** Data records follows **

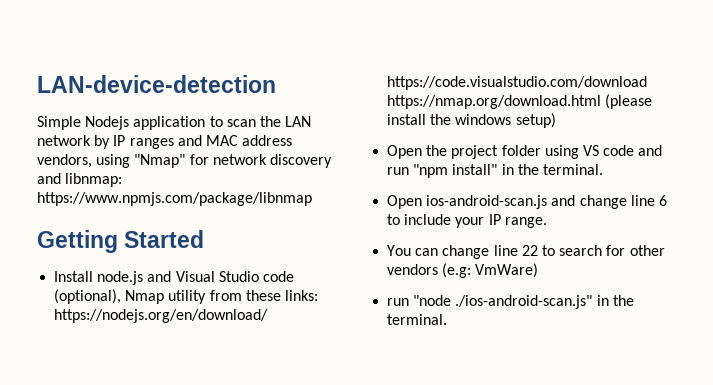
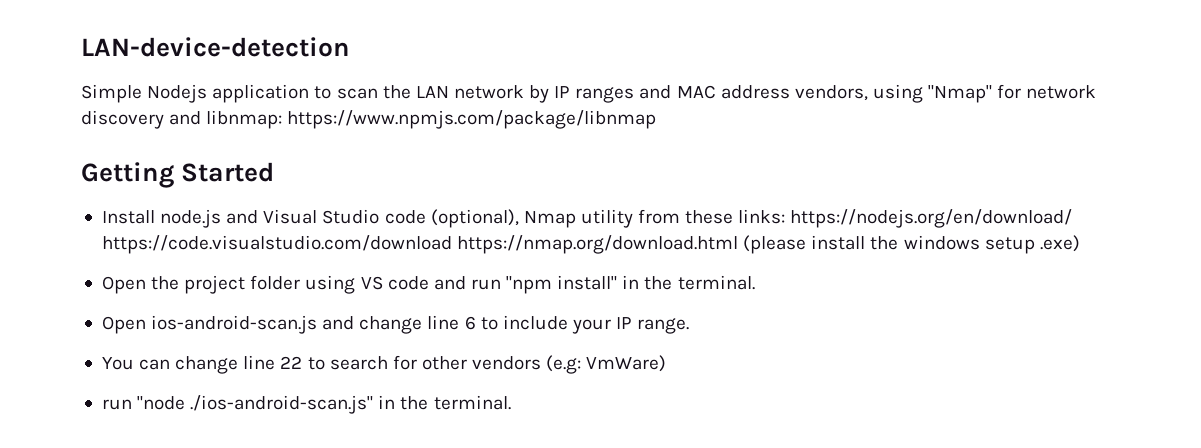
- Install node.js and Visual Studio code (optional), Nmap utility from these links: https://nodejs.org/en/download/ https://code.visualstudio.com/download https://nmap.org/download.html (please install the windows setup)
+ Install node.js and Visual Studio code (optional), Nmap utility from these links: https://nodejs.org/en/download/ https://code.visualstudio.com/download https://nmap.org/download.html (please install the windows setup .exe)

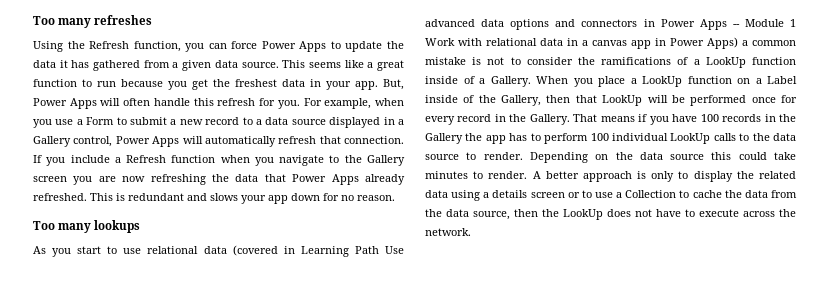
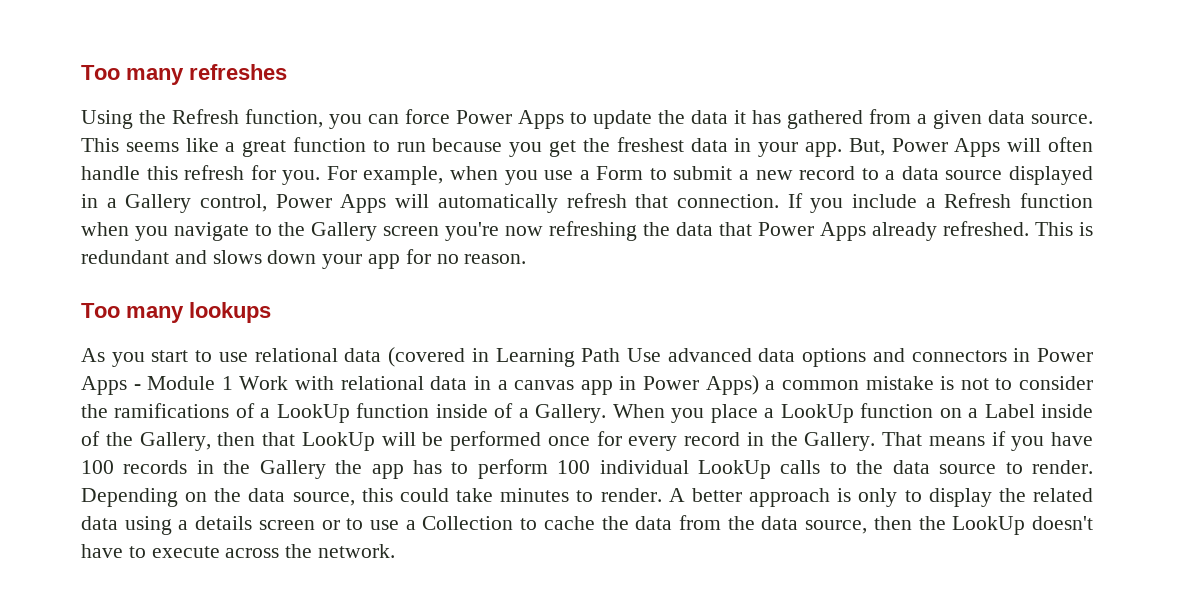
- If you include a Refresh function when you navigate to the Gallery screen you are now refreshing the data that Power Apps already refreshed.
+ If you include a Refresh function when you navigate to the Gallery screen you're now refreshing the data that Power Apps already refreshed.
- This is redundant and slows your app down for no reason.
+ This is redundant and slows down your app for no reason.
- As you start to use relational data (covered in Learning Path Use advanced data options and connectors in Power Apps -- Module 1 Work with relational data in a canvas app in Power Apps) a common mistake is not to consider the ramifications of a LookUp function inside of a Gallery.
+ As you start to use relational data (covered in Learning Path Use advanced data options and connectors in Power Apps - Module 1 Work with relational data in a canvas app in Power Apps) a common mistake is not to consider the ramifications of a LookUp function inside of a Gallery.
- Depending on the data source this could take minutes to render.
+ Depending on the data source, this could take minutes to render.
- A better approach is only to display the related data using a details screen or to use a Collection to cache the data from the data source, then the LookUp does not have to execute across the network.
+ A better approach is only to display the related data using a details screen or to use a Collection to cache the data from the data source, then the LookUp doesn't have to execute across the network.

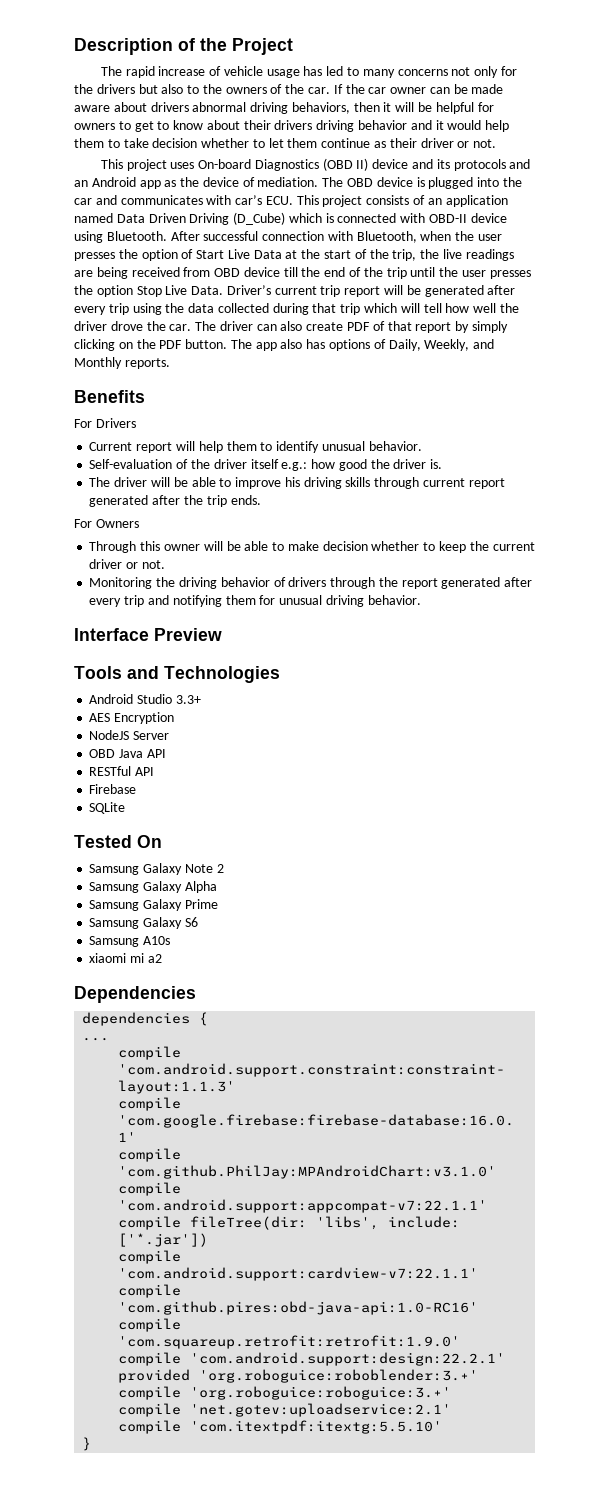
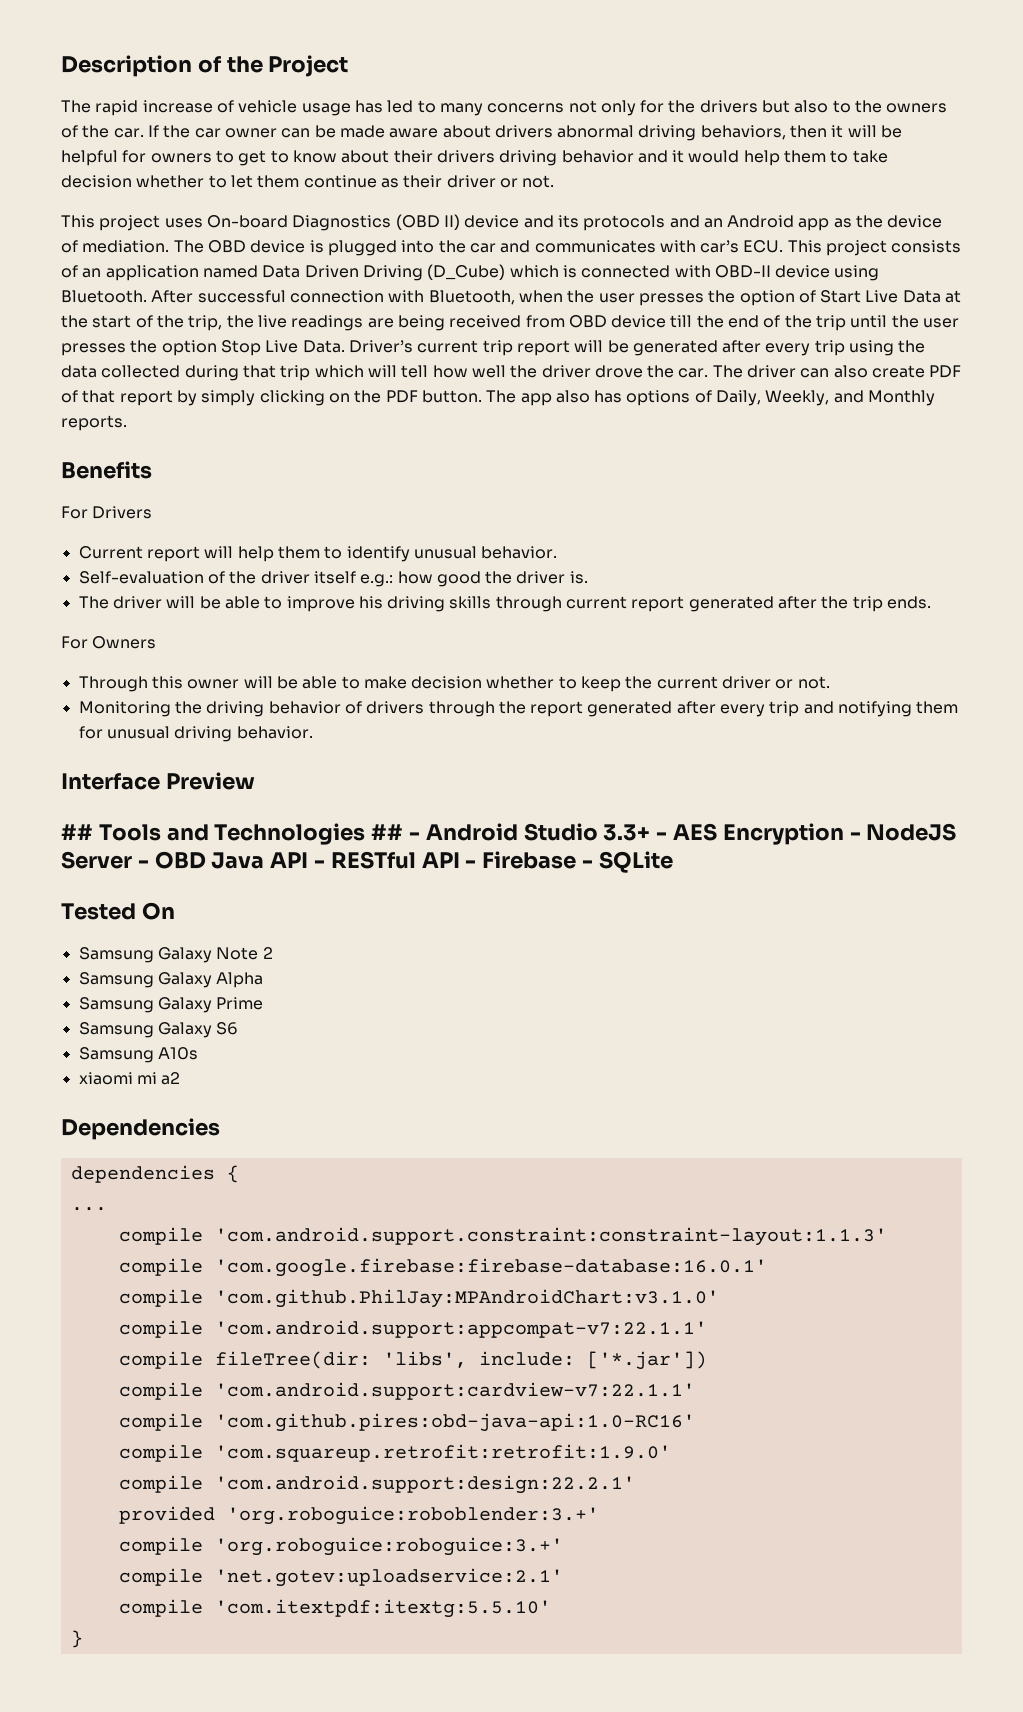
- Tools and Technologies
- Android Studio 3.3+
- AES Encryption
- NodeJS Server
- OBD Java API
- RESTful API
- Firebase
- SQLite
+ ## Tools and Technologies ## - Android Studio 3.3+ - AES Encryption - NodeJS Server - OBD Java API - RESTful API - Firebase - SQLite

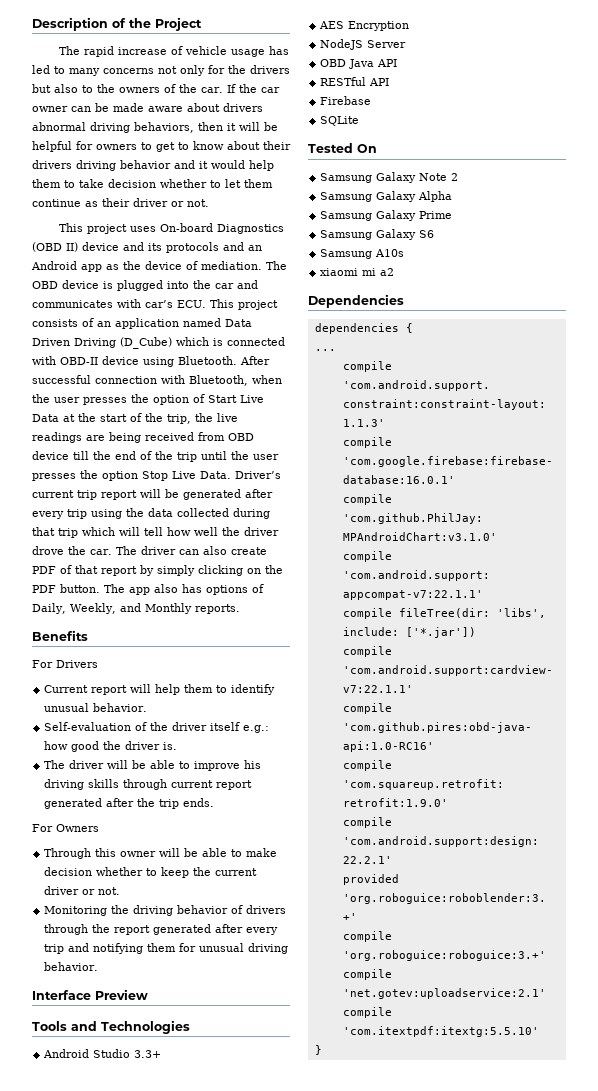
- ## Tools and Technologies ## - Android Studio 3.3+ - AES Encryption - NodeJS Server - OBD Java API - RESTful API - Firebase - SQLite
+ Tools and Technologies
+ Android Studio 3.3+
+ AES Encryption
+ NodeJS Server
+ OBD Java API
+ RESTful API
+ Firebase
+ SQLite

** End of Data records **

▸ **Work to complete**: Excluding the pictures, transcribe each entry above word for word.

▸ **Exercise response**:
- Install node.js and Visual Studio code (optional), Nmap utility from these links: https://nodejs.org/en/download/ https://code.visualstudio.com/download https://nmap.org/download.html (please install the windows setup)
+ Install node.js and Visual Studio code (optional), Nmap utility from these links: https://nodejs.org/en/download/ https://code.visualstudio.com/download https://nmap.org/download.html (please install the windows setup .exe)

- If you include a Refresh function when you navigate to the Gallery screen you are now refreshing the data that Power Apps already refreshed.
+ If you include a Refresh function when you navigate to the Gallery screen you're now refreshing the data that Power Apps already refreshed.
- This is redundant and slows your app down for no reason.
+ This is redundant and slows down your app for no reason.
- As you start to use relational data (covered in Learning Path Use advanced data options and connectors in Power Apps -- Module 1 Work with relational data in a canvas app in Power Apps) a common mistake is not to consider the ramifications of a LookUp function inside of a Gallery.
+ As you start to use relational data (covered in Learning Path Use advanced data options and connectors in Power Apps - Module 1 Work with relational data in a canvas app in Power Apps) a common mistake is not to consider the ramifications of a LookUp function inside of a Gallery.
- Depending on the data source this could take minutes to render.
+ Depending on the data source, this could take minutes to render.
- A better approach is only to display the related data using a details screen or to use a Collection to cache the data from the data source, then the LookUp does not have to execute across the network.
+ A better approach is only to display the related data using a details screen or to use a Collection to cache the data from the data source, then the LookUp doesn't have to execute across the network.

- Tools and Technologies
- Android Studio 3.3+
- AES Encryption
- NodeJS Server
- OBD Java API
- RESTful API
- Firebase
- SQLite
+ ## Tools and Technologies ## - Android Studio 3.3+ - AES Encryption - NodeJS Server - OBD Java API - RESTful API - Firebase - SQLite

- ## Tools and Technologies ## - Android Studio 3.3+ - AES Encryption - NodeJS Server - OBD Java API - RESTful API - Firebase - SQLite
+ Tools and Technologies
+ Android Studio 3.3+
+ AES Encryption
+ NodeJS Server
+ OBD Java API
+ RESTful API
+ Firebase
+ SQLite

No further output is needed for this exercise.